Understand this story

This is a Right-lane report. The lane describes emphasis and framing, not whether a statement is true or false.

What happened

Mid-sized lenders argue rules calibrated for Wall Street giants are choking small-business credit in the communities that need it most.

Why it matters

Business decisions affect jobs, competition, investment, prices, and which communities receive long-term opportunity.

Current status

This story currently has one attached report. Cross-lane verification and a fuller timeline have not yet been added.

Original report

Full report

The report below preserves the Right-lane framing identified at the top of the page.

Regional bank executives took their case to Capitol Hill this week, arguing that capital requirements designed for globally systemic institutions are strangling lending at banks a fraction of their size.
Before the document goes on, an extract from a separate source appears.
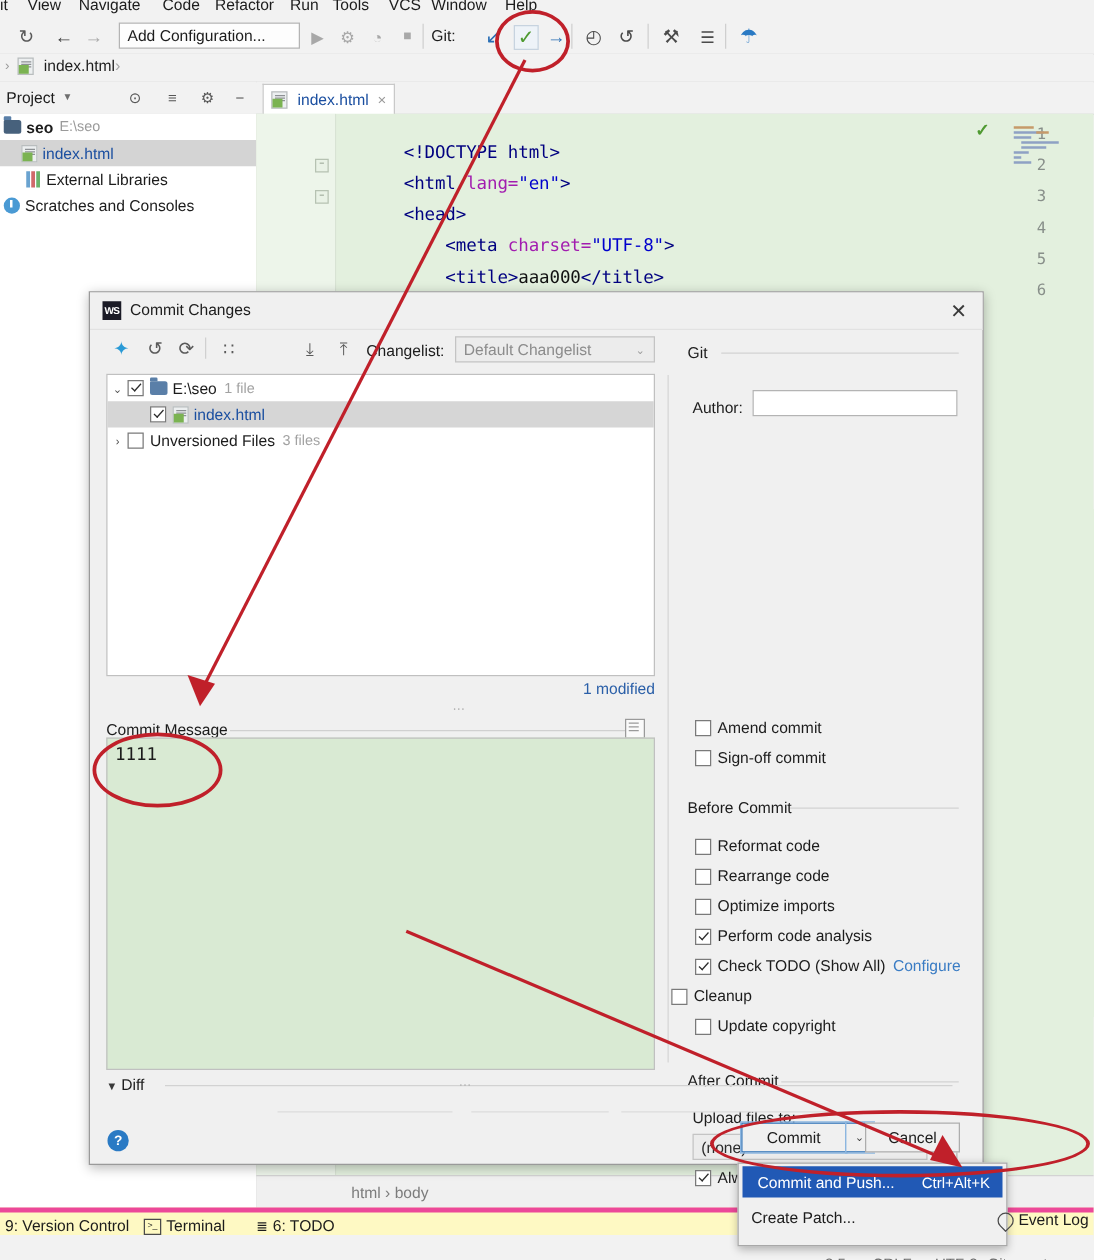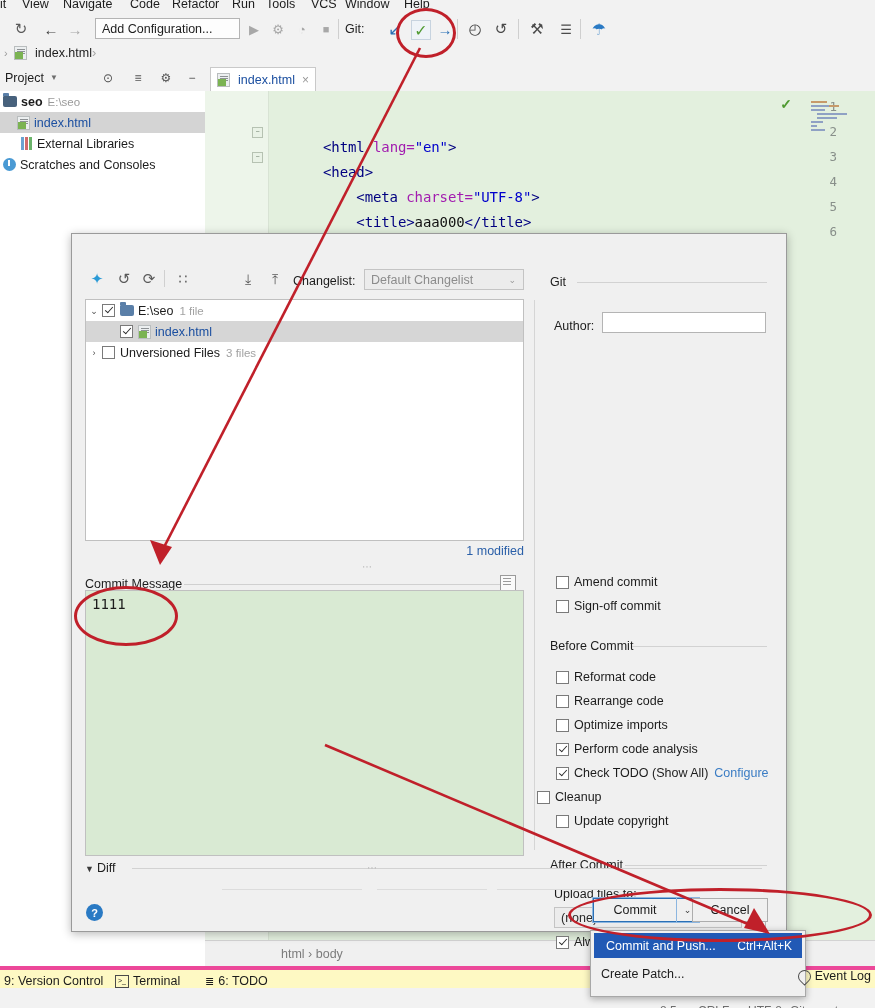"<!DOCTYPE html>" div.codeline { html: none -> <div> <span>&lt;!DOCTYPE </span><span>html&gt;</span> </div> }
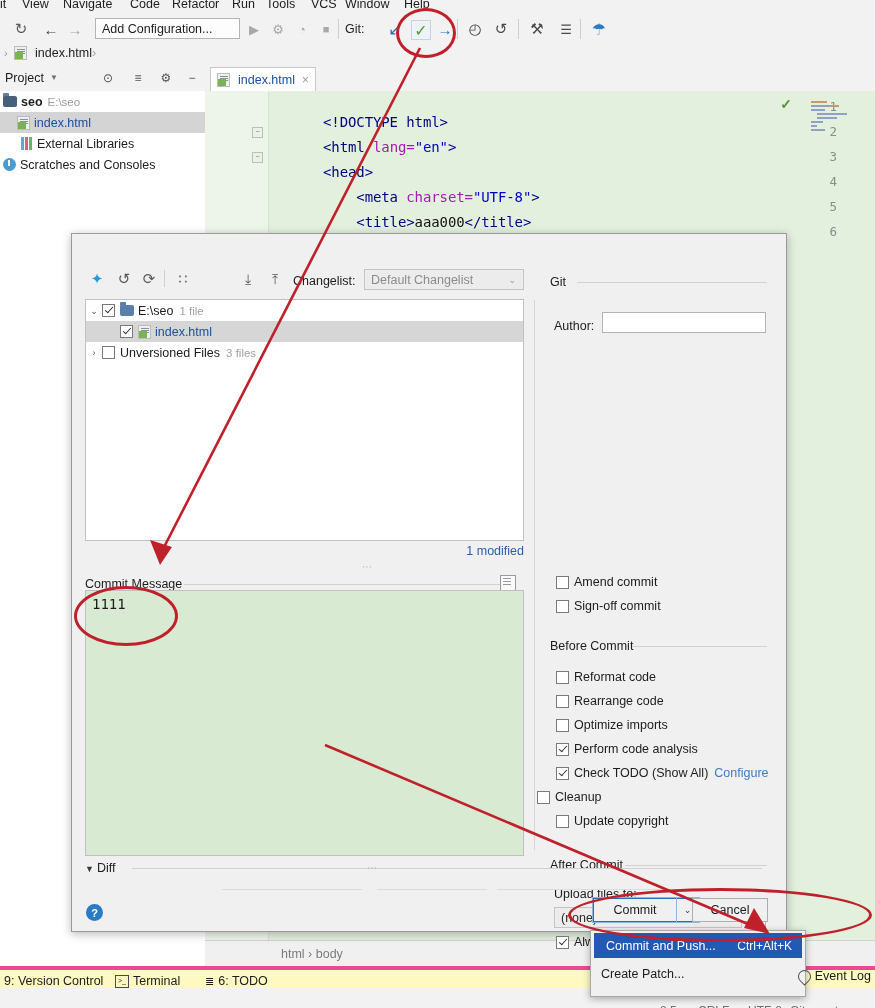"WS" div.dlg-title { html: none -> <div> <span>WS</span> <span>Commit Changes</span> <span>✕</span> </div> }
Their target is the enhanced framework applied to banks above $100 billion in assets after the 2023 failures — a threshold executives say sweeps in traditional lenders with none of the trading exposures the rules were built to police.

The banks’ data point in chief: small-business loan originations at affected regional lenders have fallen 12 percent since the rules took effect, even as originations at exempt community banks and non-bank lenders rose. "Every dollar of required capital is a dollar that cannot back a loan on Main Street," one chief executive told the Senate Banking Committee.

Free-market economists add a structural argument. Pushing lending out of regulated banks into private credit funds does not reduce risk, they contend — it relocates risk to entities with less supervision, less deposit protection, and higher costs of capital that borrowers ultimately pay.

Defenders of the framework counter that regional banks were precisely the segment that failed in 2023, and that the lending decline owes more to rate conditions than capital rules. Consumer groups warn that the rollback coalition includes institutions with concentrated commercial real estate exposure that current rules are appropriately flagging.

Regulators have signaled openness to "tailoring refinements" without committing to thresholds. A proposal is expected this fall — timed, banking lobbyists note with some satisfaction, ahead of an election year in which small-business credit plays well in every district.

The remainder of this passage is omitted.